Nollywood actress Kemi Afolabi has courageously opened up about her battle with lupus, a chronic autoimmune disease that had reached a critical point, leaving her convinced that her life was hanging in the balance. In a candid and emotional interview with Doyin Kukoyi TV, Afolabi recounted the depths of her health crisis, revealing the physical and emotional toll the illness had taken on her life, a journey so intense that she had to prepare for the worst.
The actress revealed that her health crisis was so severe that she couldn’t eat or drink, needed oxygen to breathe, and even prepared for the worst by buying a burial site and writing her will. Before her diagnosis, she knew little about lupus, but she soon learned it’s an autoimmune disease where the body’s immune system attacks its own organs, causing harm and damage.
She further shared that lupus had brought her excruciating joint pains, even more severe than childbirth, and led to a series of misdiagnoses at LUTH before she sought medical attention abroad, where she finally received an accurate diagnosis.

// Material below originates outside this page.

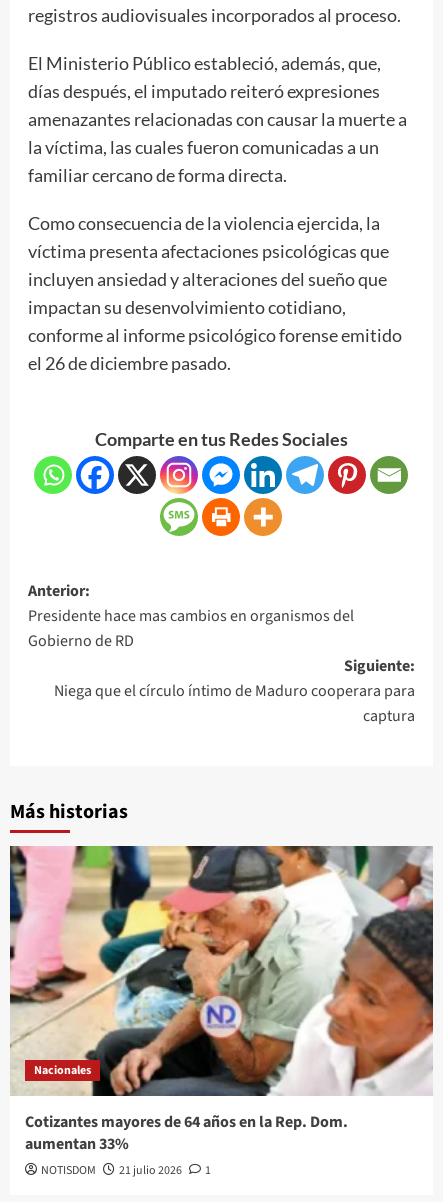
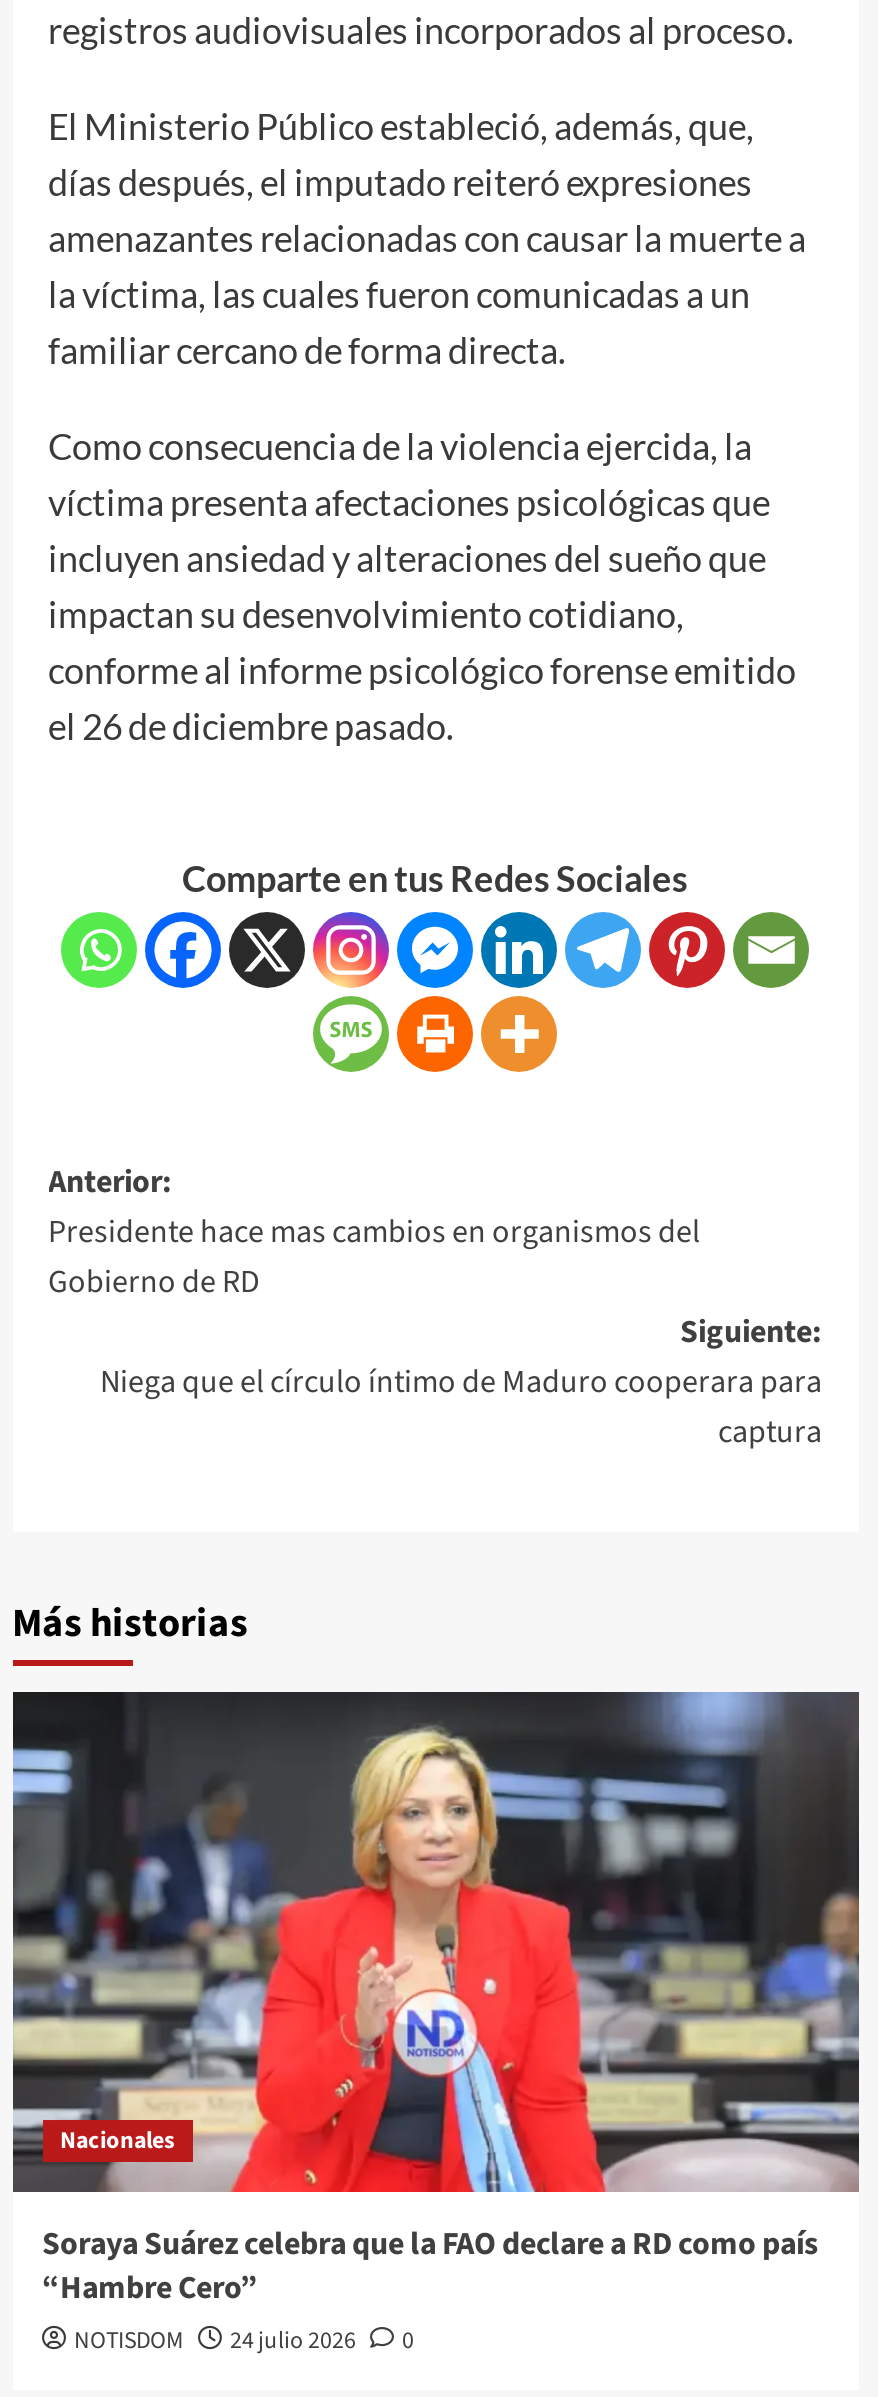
[9,845,434,1154] [image] | Cotizantes mayores de 64 años en la Rep. Dom. | aumentan 33% -> [11,1690,861,2309] [image] | Soraya Suárez celebra que la FAO declare a RD como país | “Hambre Cero”
[118,1162,182,1178] 21 julio 2026 -> [230,2323,356,2357] 24 julio 2026
[204,1162,210,1178] 1 -> [402,2323,414,2357] 0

Now aware that lupus is incurable, she manages her condition with daily medication and injections. Her treatment requires regular trips abroad, and she also has to limit her exposure to light, which has impacted her acting career.
In her words:
“When I was down with Lupus, I thought the end had come. I couldn’t eat or drink. I was using oxygen to breathe. I already bought where I would be buried, and I wrote my Will, but God said it was not yet time to go. I survived with the power of God, the support of my family, friends and colleagues. Lupus has killed a lot of people. I had never heard of it till I experienced it. It is an autoimmune disease that will cause your body’s system to work against itself. The organs will not function properly. When it first started with me, all the joints in my body gave me intense pain. Childbirth pain is a little compared to the pain of Lupus. They were diagnosing different diseases for me at LUTH until I travelled out and was told it’s Lupus. Lupus has no cure I am still managing it with medications. I travel abroad every now and then because of it. I get an injection every day. I can’t be under the light for a long time like I used to when acting. People were saying so many things but the one that got to me most was when someone said I have been used spiritually.”
Kemi Afolabi’s revelation aims to create awareness about lupus and its devastating impacts.